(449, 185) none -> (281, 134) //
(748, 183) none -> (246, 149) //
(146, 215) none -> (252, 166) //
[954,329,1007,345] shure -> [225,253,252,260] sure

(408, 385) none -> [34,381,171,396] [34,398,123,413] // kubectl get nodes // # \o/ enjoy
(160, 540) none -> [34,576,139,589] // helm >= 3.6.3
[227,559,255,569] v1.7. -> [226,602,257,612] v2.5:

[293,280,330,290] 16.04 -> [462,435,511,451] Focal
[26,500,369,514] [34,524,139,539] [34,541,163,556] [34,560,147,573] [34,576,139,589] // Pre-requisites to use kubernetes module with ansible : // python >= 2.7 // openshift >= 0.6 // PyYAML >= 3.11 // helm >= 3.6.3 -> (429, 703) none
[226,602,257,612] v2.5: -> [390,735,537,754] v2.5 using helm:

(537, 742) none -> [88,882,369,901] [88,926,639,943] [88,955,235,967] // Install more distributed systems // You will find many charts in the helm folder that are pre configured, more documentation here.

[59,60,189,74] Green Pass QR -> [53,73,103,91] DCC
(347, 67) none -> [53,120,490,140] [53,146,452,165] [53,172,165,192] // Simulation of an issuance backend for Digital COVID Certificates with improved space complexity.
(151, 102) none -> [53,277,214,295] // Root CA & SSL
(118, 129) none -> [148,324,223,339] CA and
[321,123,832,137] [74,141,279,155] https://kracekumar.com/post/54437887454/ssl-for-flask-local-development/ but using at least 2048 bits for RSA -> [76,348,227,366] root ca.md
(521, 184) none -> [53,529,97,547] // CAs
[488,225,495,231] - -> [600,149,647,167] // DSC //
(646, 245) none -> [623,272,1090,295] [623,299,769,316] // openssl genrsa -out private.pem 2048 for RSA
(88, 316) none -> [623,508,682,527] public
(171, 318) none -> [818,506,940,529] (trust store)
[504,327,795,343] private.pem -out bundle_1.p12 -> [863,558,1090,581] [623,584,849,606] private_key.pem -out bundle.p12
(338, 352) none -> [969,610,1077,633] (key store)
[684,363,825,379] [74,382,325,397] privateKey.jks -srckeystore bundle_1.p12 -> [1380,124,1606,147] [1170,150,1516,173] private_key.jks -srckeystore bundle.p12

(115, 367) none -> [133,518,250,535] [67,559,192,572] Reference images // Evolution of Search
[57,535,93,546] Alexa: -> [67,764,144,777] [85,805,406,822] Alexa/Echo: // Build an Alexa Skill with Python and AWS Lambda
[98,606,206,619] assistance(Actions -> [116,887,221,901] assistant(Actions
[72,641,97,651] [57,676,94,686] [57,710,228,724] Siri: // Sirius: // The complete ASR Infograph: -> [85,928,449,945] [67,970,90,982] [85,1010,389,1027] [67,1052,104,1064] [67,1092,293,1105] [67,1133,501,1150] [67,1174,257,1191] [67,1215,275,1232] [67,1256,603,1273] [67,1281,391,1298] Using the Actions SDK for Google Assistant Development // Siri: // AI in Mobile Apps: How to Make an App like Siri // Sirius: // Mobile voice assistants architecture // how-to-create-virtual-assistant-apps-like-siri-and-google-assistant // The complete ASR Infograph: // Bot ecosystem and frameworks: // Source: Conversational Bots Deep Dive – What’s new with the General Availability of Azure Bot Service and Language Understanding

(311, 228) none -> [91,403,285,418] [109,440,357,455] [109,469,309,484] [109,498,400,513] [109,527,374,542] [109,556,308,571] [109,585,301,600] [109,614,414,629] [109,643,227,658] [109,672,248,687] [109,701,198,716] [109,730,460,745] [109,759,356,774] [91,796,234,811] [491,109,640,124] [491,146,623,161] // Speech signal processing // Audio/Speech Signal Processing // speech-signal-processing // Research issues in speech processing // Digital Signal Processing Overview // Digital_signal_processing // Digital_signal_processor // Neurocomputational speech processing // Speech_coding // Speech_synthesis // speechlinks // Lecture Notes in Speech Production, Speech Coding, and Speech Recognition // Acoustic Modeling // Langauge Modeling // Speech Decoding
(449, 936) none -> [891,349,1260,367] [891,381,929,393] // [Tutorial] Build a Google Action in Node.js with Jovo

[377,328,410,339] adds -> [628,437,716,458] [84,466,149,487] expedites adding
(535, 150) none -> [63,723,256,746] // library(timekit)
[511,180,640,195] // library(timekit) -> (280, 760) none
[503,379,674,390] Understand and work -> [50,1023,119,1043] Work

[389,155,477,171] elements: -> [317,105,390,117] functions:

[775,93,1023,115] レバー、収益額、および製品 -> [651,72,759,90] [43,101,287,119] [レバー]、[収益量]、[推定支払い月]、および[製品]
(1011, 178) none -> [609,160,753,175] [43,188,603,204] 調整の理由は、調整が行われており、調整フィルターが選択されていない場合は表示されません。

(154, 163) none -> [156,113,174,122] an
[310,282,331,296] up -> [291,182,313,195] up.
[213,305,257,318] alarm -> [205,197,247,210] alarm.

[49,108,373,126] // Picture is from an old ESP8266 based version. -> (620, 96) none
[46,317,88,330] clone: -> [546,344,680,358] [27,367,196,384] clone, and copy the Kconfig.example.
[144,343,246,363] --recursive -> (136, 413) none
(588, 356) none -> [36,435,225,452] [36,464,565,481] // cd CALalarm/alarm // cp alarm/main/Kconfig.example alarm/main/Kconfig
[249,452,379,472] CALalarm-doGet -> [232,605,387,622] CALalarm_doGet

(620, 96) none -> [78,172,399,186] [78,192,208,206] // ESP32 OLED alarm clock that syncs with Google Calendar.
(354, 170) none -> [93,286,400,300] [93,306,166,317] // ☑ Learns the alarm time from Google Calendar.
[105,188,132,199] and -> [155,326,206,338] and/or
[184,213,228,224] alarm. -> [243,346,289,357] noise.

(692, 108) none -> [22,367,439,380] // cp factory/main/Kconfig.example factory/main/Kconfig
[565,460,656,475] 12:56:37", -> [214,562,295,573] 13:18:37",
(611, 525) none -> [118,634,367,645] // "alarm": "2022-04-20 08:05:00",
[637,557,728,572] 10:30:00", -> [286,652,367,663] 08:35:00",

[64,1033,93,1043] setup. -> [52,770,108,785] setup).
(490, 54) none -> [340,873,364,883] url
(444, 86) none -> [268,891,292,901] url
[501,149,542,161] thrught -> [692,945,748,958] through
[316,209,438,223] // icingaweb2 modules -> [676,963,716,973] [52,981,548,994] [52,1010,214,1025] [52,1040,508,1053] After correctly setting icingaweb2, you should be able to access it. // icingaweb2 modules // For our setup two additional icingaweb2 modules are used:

▸ **About this task**:
Your answer should be the lines of the listing above between the line holding "(347, 67) none" and the line holding "(338, 352) none", inclusive, restated word for word and alone.

▸ **Result of this exercise**:
(347, 67) none -> [53,120,490,140] [53,146,452,165] [53,172,165,192] // Simulation of an issuance backend for Digital COVID Certificates with improved space complexity.
(151, 102) none -> [53,277,214,295] // Root CA & SSL
(118, 129) none -> [148,324,223,339] CA and
[321,123,832,137] [74,141,279,155] https://kracekumar.com/post/54437887454/ssl-for-flask-local-development/ but using at least 2048 bits for RSA -> [76,348,227,366] root ca.md
(521, 184) none -> [53,529,97,547] // CAs
[488,225,495,231] - -> [600,149,647,167] // DSC //
(646, 245) none -> [623,272,1090,295] [623,299,769,316] // openssl genrsa -out private.pem 2048 for RSA
(88, 316) none -> [623,508,682,527] public
(171, 318) none -> [818,506,940,529] (trust store)
[504,327,795,343] private.pem -out bundle_1.p12 -> [863,558,1090,581] [623,584,849,606] private_key.pem -out bundle.p12
(338, 352) none -> [969,610,1077,633] (key store)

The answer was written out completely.